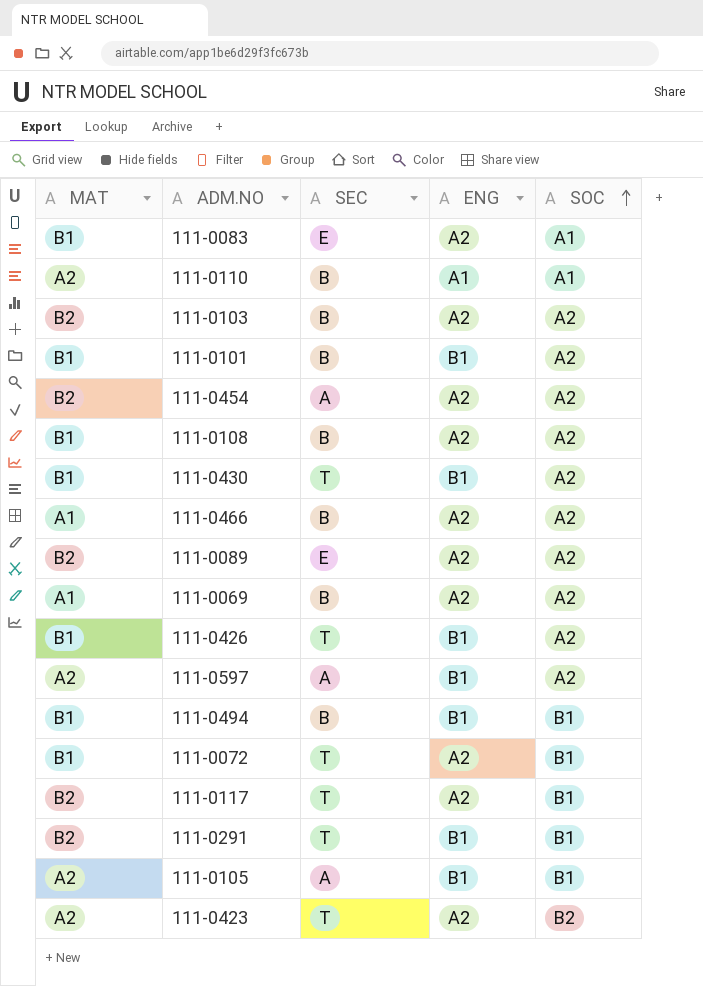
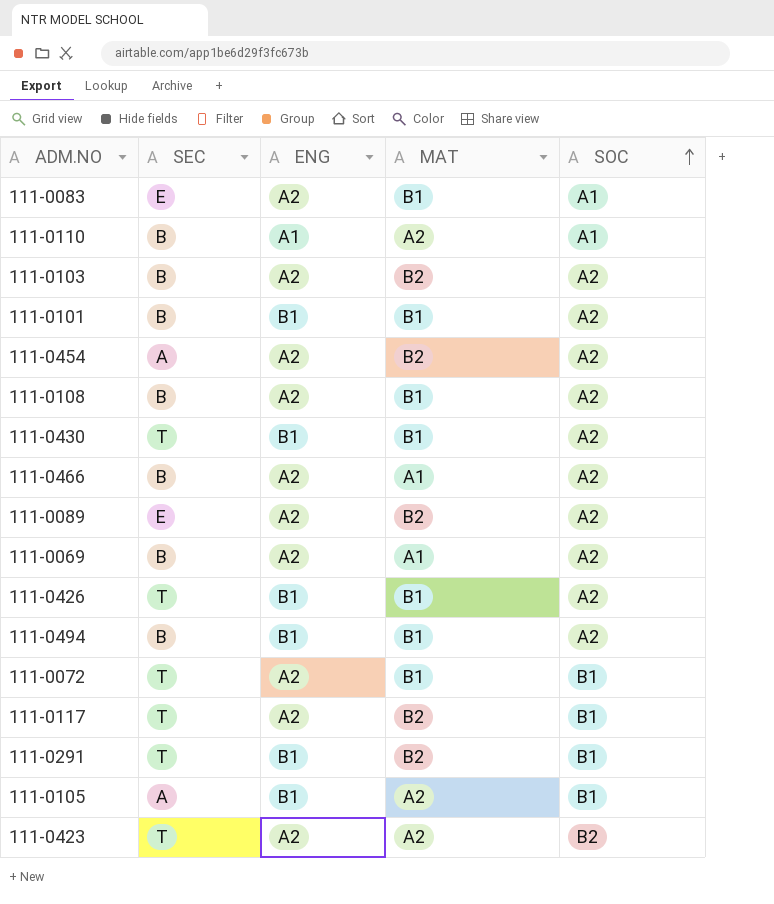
column MAT | position: 1 -> 4
row 111-0597: A2 | A | B1 | A2 -> none
111-0494 | SOC: B1 -> A2

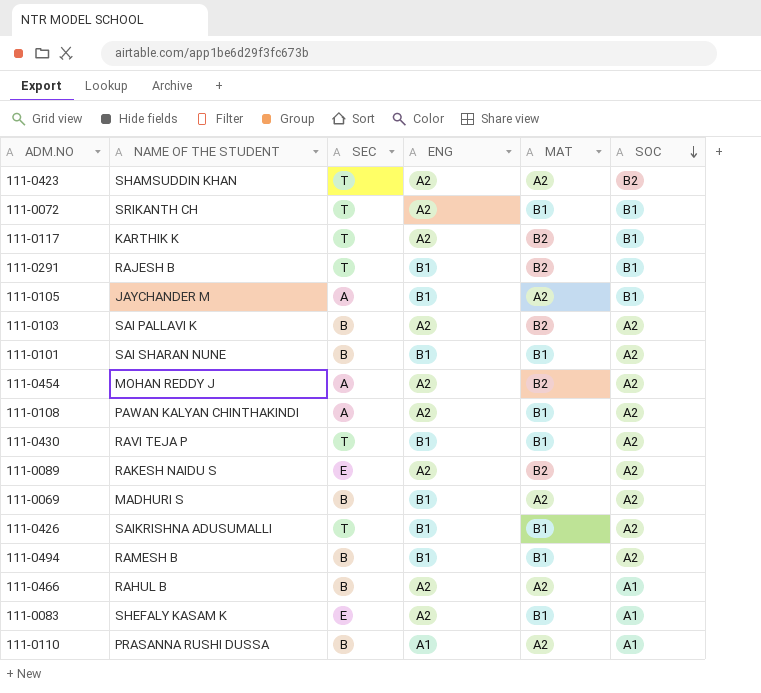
row order: SOC ascending -> SOC descending
column NAME OF THE STUDENT | position: none -> 2
111-0108 | SEC: B -> A
111-0069 | ENG: A2 -> B1
111-0069 | MAT: A1 -> A2
111-0466 | MAT: A1 -> A2
111-0466 | SOC: A2 -> A1

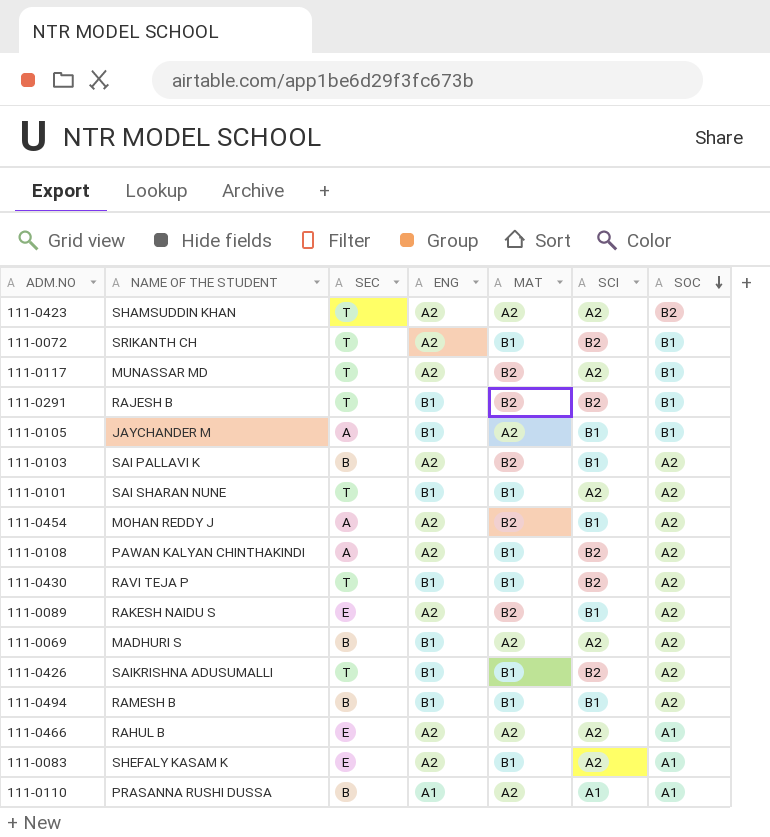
column SCI | position: none -> 6
111-0117 | NAME OF THE STUDENT: KARTHIK K -> MUNASSAR MD
111-0101 | SEC: B -> T
111-0466 | SEC: B -> E

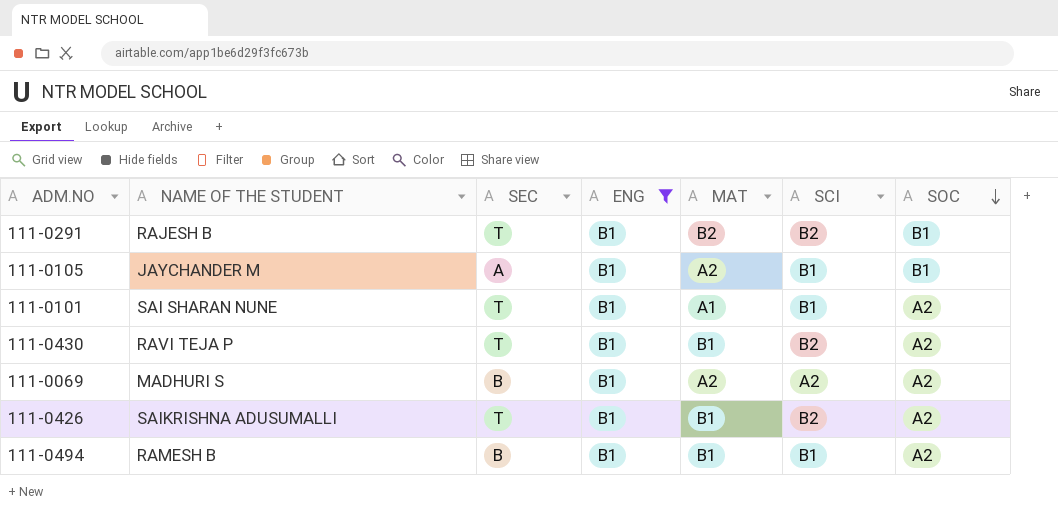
filter: none -> ENG = B1
111-0101 | MAT: B1 -> A1
111-0101 | SCI: A2 -> B1

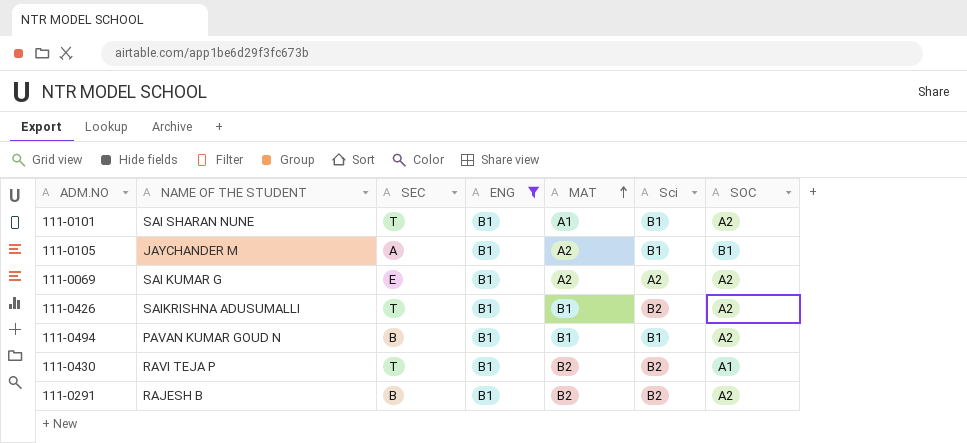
row order: SOC descending -> MAT ascending
column name: SCI -> Sci
111-0069 | NAME OF THE STUDENT: MADHURI S -> SAI KUMAR G
111-0069 | SEC: B -> E
111-0494 | NAME OF THE STUDENT: RAMESH B -> PAVAN KUMAR GOUD N
111-0430 | MAT: B1 -> B2
111-0430 | SOC: A2 -> A1
111-0291 | SEC: T -> B
111-0291 | SOC: B1 -> A2

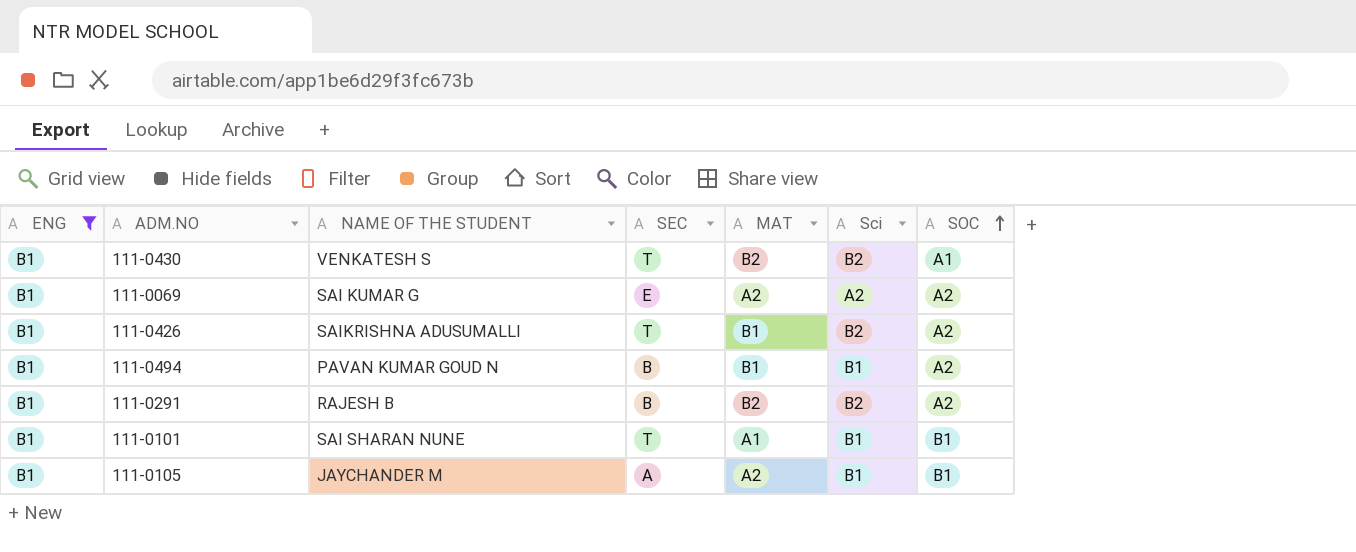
row order: MAT ascending -> SOC ascending
column ENG | position: 4 -> 1
111-0430 | NAME OF THE STUDENT: RAVI TEJA P -> VENKATESH S
111-0101 | SOC: A2 -> B1

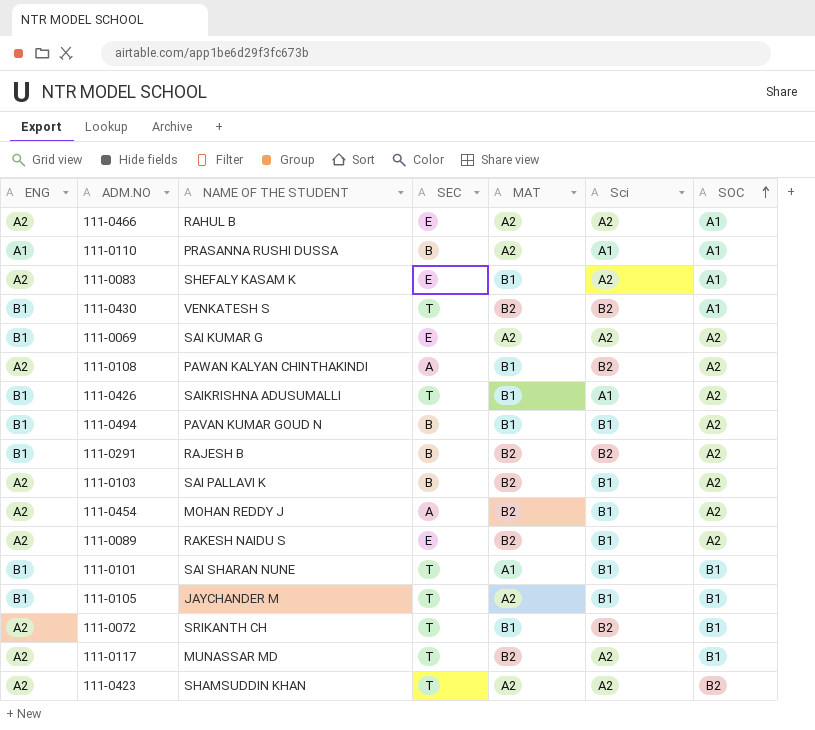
filter: ENG = B1 -> none
111-0426 | Sci: B2 -> A1
111-0105 | SEC: A -> T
=====
ACTIVITY — Please say how many lines in the records above contain the word "filter", giving the number alone.

ANSWER SECTION — 2